> Before-and-after change data:
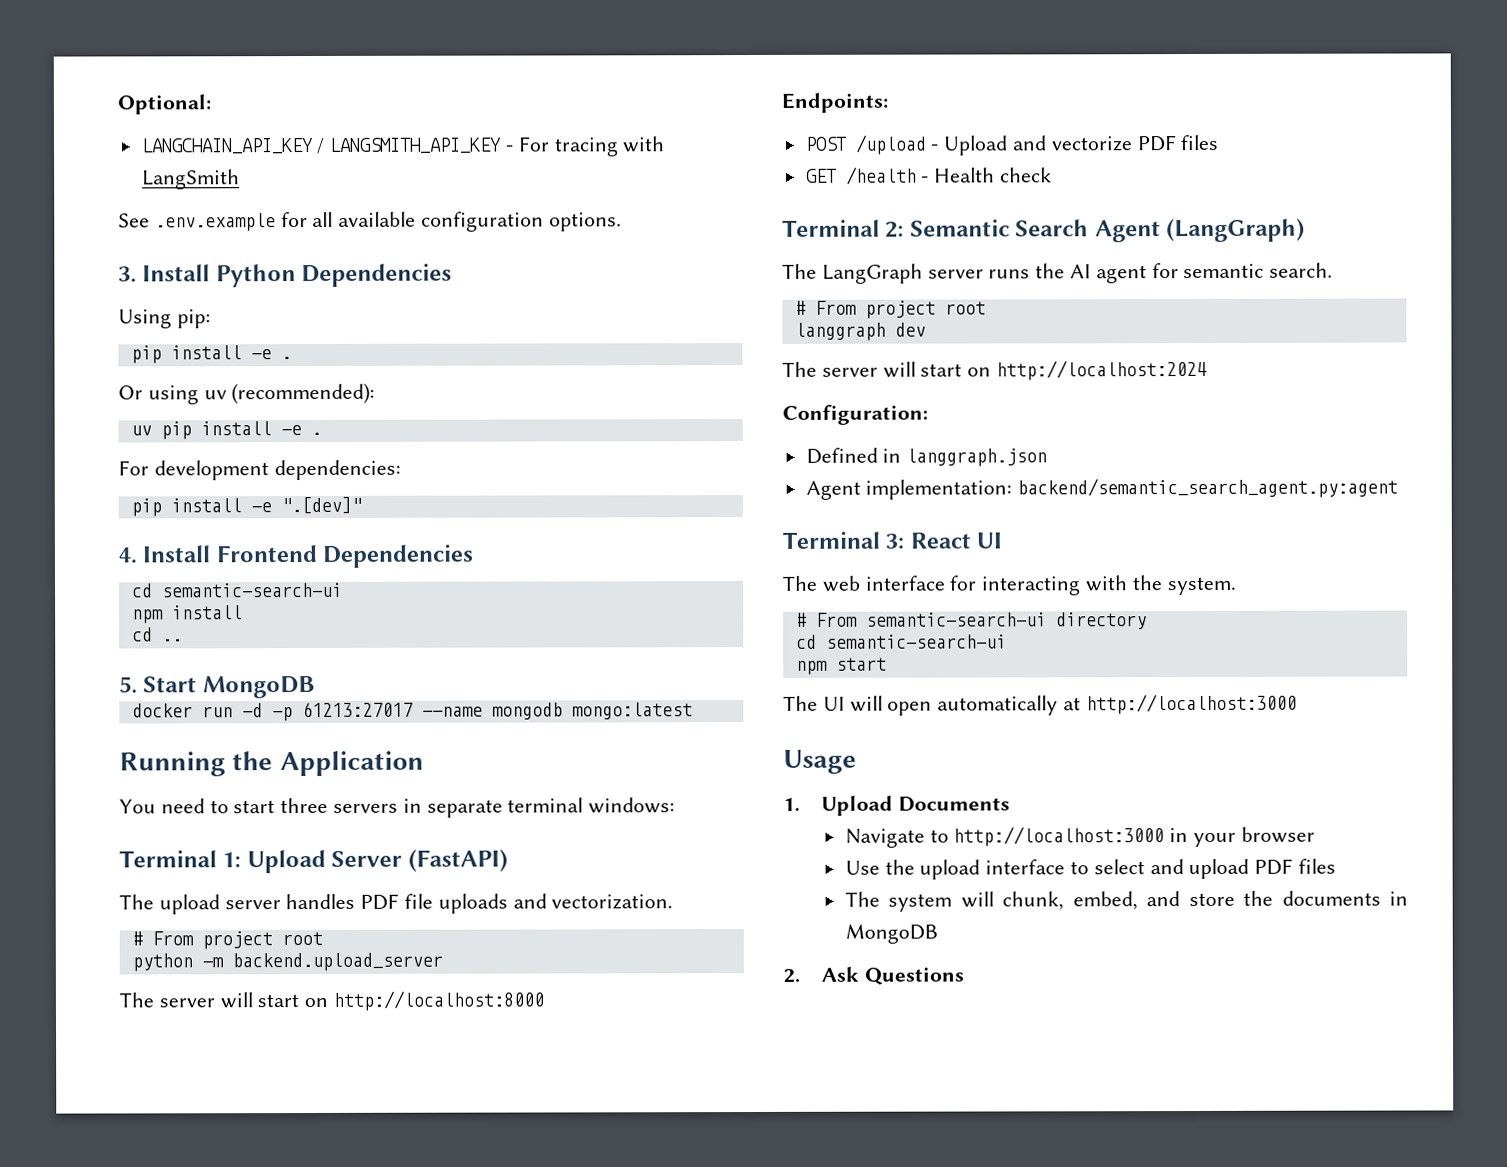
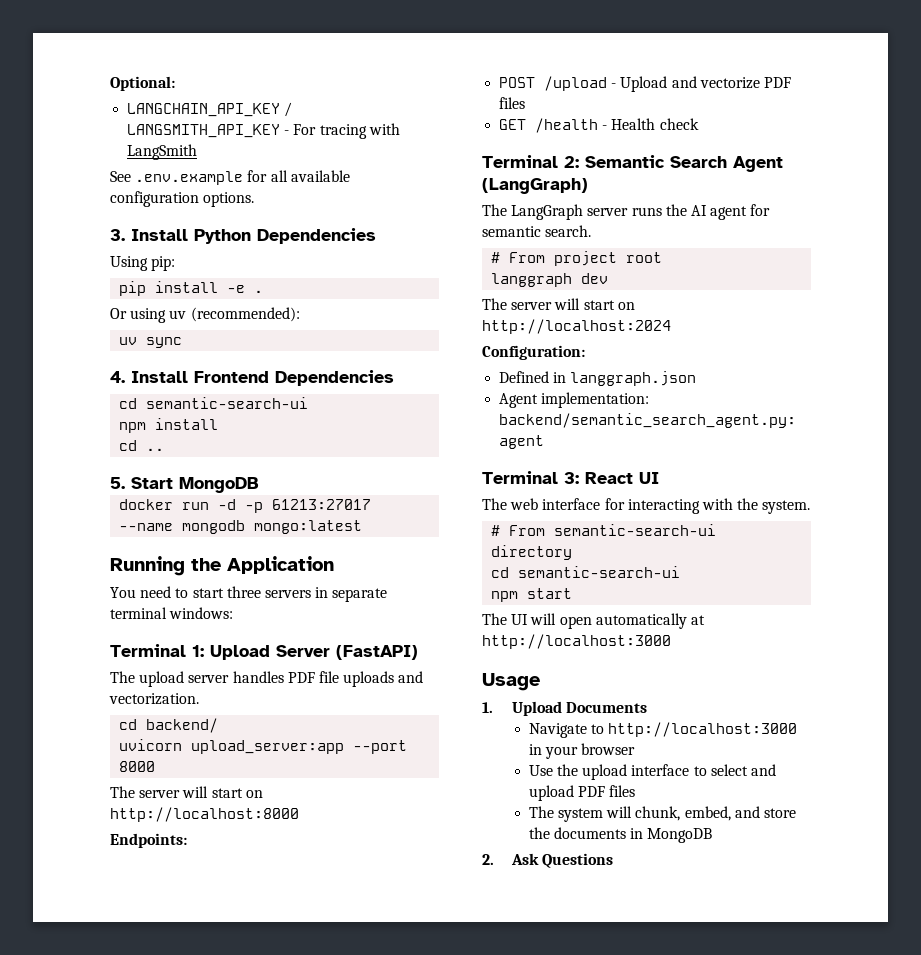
- uv pip install -e .
- For development dependencies:
- pip install -e ".[dev]"
+ uv sync
  The upload server handles PDF file uploads and vectorization.
- # From project root
- python -m backend.upload_server
+ cd backend/
+ uvicorn upload_server:app --port 8000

> What you have to do:
The answer must be the data above, repeated exactly, with no pictures.

> Response:
- uv pip install -e .
- For development dependencies:
- pip install -e ".[dev]"
+ uv sync
  The upload server handles PDF file uploads and vectorization.
- # From project root
- python -m backend.upload_server
+ cd backend/
+ uvicorn upload_server:app --port 8000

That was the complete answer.